December 3, 2024
August 15, 2024
James Smith
Co-founder & CEO

Demystifying AI Terminology

Artificial Intelligence (AI) is a fascinating and rapidly evolving field of computer science with many specialised subfields and terms. For those new to the topic, understanding these terms can be overwhelming. This blog post aims to demystify some key AI terminology: Generative AI (Gen AI), Machine Learning (ML), AI itself, and related concepts like Large Language Models (LLMs), Frontier Models, Foundation Models, and more. It’s useful to understand these before discussing important issues like data licensing.

Artificial Intelligence (AI): A Branch of Computer Science

Let's start with the big picture. AI is a broad field within Computer Science that aims to give computer systems capabilities typically associated with human intelligence. These capabilities include reasoning, learning, problem-solving, perception, language understanding, decision-making, creativity, and interaction with humans and the world. AI encompasses various techniques and technologies designed to make machines smarter and more autonomous.

The capabilities of AI systems have evolved over time. Early AI systems had limited computing power and training data, so they relied on predefined rules configured by programmers to simulate a narrow set of human abilities. Famous examples include ELIZA, a 1960s chatbot that used pattern matching and conversation scripts to give the illusion of understanding in textual chat, and Deep Blue, a chess supercomputer that used purpose-built algorithms and brute-force computing power to defeat world champion Garry Kasparov in 1997.

While these early systems performed well in certain situations, they had limited scope and had to be explicitly programmed to handle new situations.

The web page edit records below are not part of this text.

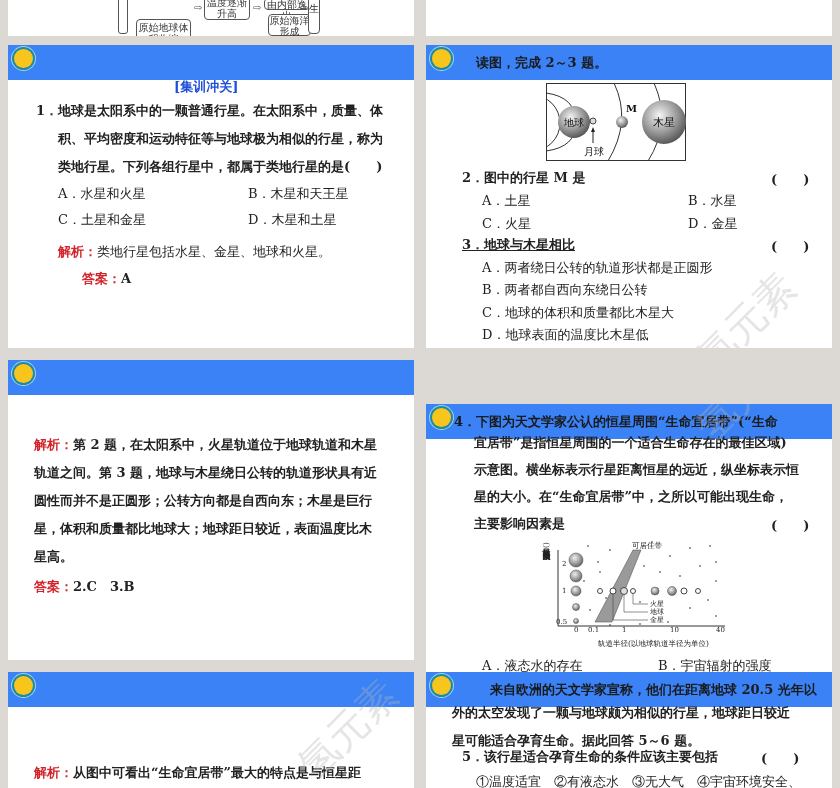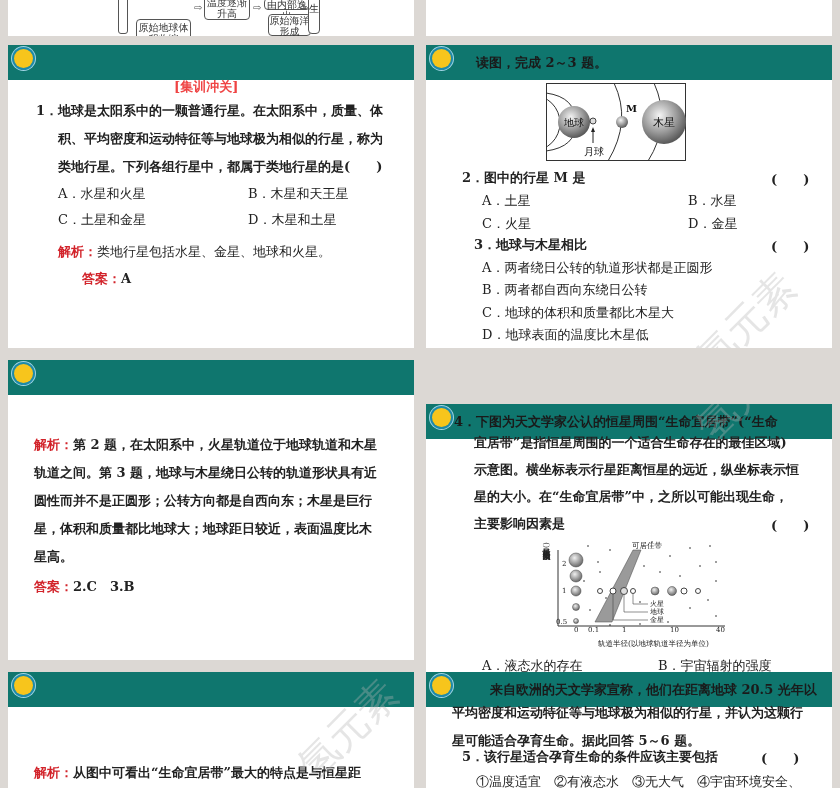--- a/index.html
+++ b/index.html
@@ -10,21 +10,21 @@
     color: #222;
     position: relative;
   }
   .panel {
     position: absolute;
     background: #fff;
     overflow: hidden;
   }
   .panel-header {
     height: 35px;
-    background: #0f766e;
+    background: #3b82f6;
     position: relative;
     display: flex;
     align-items: center;
   }
   .sun {
     position: absolute;
     left: 6px; top: 4px;
     width: 19px; height: 19px;
     border-radius: 50%;
     background: #f7c51c;
@@ -33,21 +33,21 @@
   .hdr-text {
     font-size: 13px;
     font-weight: bold;
     color: #1a1a1a;
     white-space: nowrap;
   }
   .body { padding: 0; position: relative; }
   .line { font-size: 13px; line-height: 26px; white-space: nowrap; }
   .bold { font-weight: bold; }
   .red { color: #d2232a; font-weight: bold; }
-  .magenta { color: #ef4444; font-weight: bold; }
+  .magenta { color: #1d4ed8; font-weight: bold; }
   .opt { font-size: 13px; line-height: 23px; white-space: nowrap; position: absolute; }
   .paren { position: absolute; font-size: 13px; font-weight: bold; }
   .watermark {
     position: absolute; color: rgba(180,180,180,0.35); font-size: 40px;
     transform: rotate(-45deg); pointer-events: none; font-family: "DejaVu Sans", sans-serif;
   }
   
   .fbox {
     position: absolute; border: 1px solid #555; border-radius: 4px; background: #fff;
     font-size: 10px; text-align: center; line-height: 11px; color: #333;
@@ -133,21 +133,21 @@
     <text x="80" y="29" font-size="10" font-weight="bold" fill="#111">M</text>
     <circle cx="118" cy="39" r="22" fill="url(#pg)"></circle>
     <text x="118" y="43" font-size="11" text-anchor="middle" fill="#111">木星</text>
   </svg>
   <div class="line bold" style="position:absolute; left:36px; top:120px;">2．图中的行星 M 是</div>
   <div class="paren" style="left:345px; top:126px;">(　　)</div>
   <div class="opt" style="left:56px; top:144px;">A．土星</div>
   <div class="opt" style="left:262px; top:144px;">B．水星</div>
   <div class="opt" style="left:56px; top:167px;">C．火星</div>
   <div class="opt" style="left:262px; top:167px;">D．金星</div>
-  <div class="line bold" style="position:absolute; left:48px; top:187px;">3．地球与木星相比</div>
+  <div class="line bold" style="position:absolute; left:36px; top:187px;text-decoration:underline;">3．地球与木星相比</div>
   <div class="paren" style="left:345px; top:193px;">(　　)</div>
   <div class="opt" style="left:56px; top:211px;">A．两者绕日公转的轨道形状都是正圆形</div>
   <div class="opt" style="left:56px; top:233px;">B．两者都自西向东绕日公转</div>
   <div class="opt" style="left:56px; top:256px;">C．地球的体积和质量都比木星大</div>
   <div class="opt" style="left:56px; top:278px;">D．地球表面的温度比木星低</div>
   <div class="watermark" style="left:260px; top:250px;">氢元素</div>
 </div>
 
 <div class="panel" style="left:8px; top:360px; width:406px; height:300px;">
   <div class="panel-header">
@@ -259,19 +259,19 @@
     <span class="red">解析：</span><span class="bold">从图中可看出“生命宜居带”最大的特点是与恒星距</span>
   </div>
   <div class="watermark" style="left:280px; top:30px;">氢元素</div>
 </div>
 
 <div class="panel" style="left:426px; top:672px; width:406px; height:116px;">
   <div class="panel-header">
     <div class="sun"></div>
     <span class="hdr-text" style="margin-left:64px;">来自欧洲的天文学家宣称，他们在距离地球 20.5 光年以</span>
   </div>
-  <div class="line bold" style="position:absolute; left:26px; top:28px;">平均密度和运动特征等与地球极为相似的行星，并认为这颗行</div>
+  <div class="line bold" style="position:absolute; left:26px; top:28px;">外的太空发现了一颗与地球颇为相似的行星，地球距日较近</div>
   <div class="line bold" style="position:absolute; left:26px; top:56px;">星可能适合孕育生命。据此回答 5～6 题。</div>
   <div class="line bold" style="position:absolute; left:36px; top:72px;">5．该行星适合孕育生命的条件应该主要包括</div>
   <div class="paren" style="left:335px; top:78px;">(　　)</div>
   <div class="line" style="position:absolute; left:50px; top:97px;">①温度适宜　②有液态水　③无大气　④宇宙环境安全、</div>
   <div class="watermark" style="left:-120px; top:20px;">氢元素</div>
 </div>
 
 </body></html>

Modern AI systems take advantage of two recent changes to expand their capabilities: 1. the huge leap in computing power provided by specialised AI accelerators, and 2. the explosion of training data, enabled by the internet and the proliferation of digital content.

This has enabled the creation of AI assistants like OpenAI’s ChatGPT, biological analysis tools like DeepMind's AlphaFold, image generators like Stability AI’s open source Stable Diffusion, and autonomous driving systems like Alphabet’s Waymo.

Consider AI as an “umbrella” term, beneath which we find more specific concepts like Machine Learning (ML) and Generative AI (Gen AI).

Machine Learning (ML): The Engine of AI

ML is a subset of AI that involves developing algorithms and statistical models enabling computers to learn from data and make predictions or decisions. Unlike traditional programming, where explicit instructions are given for each task, ML models improve their performance as they are exposed to more high-quality data over time.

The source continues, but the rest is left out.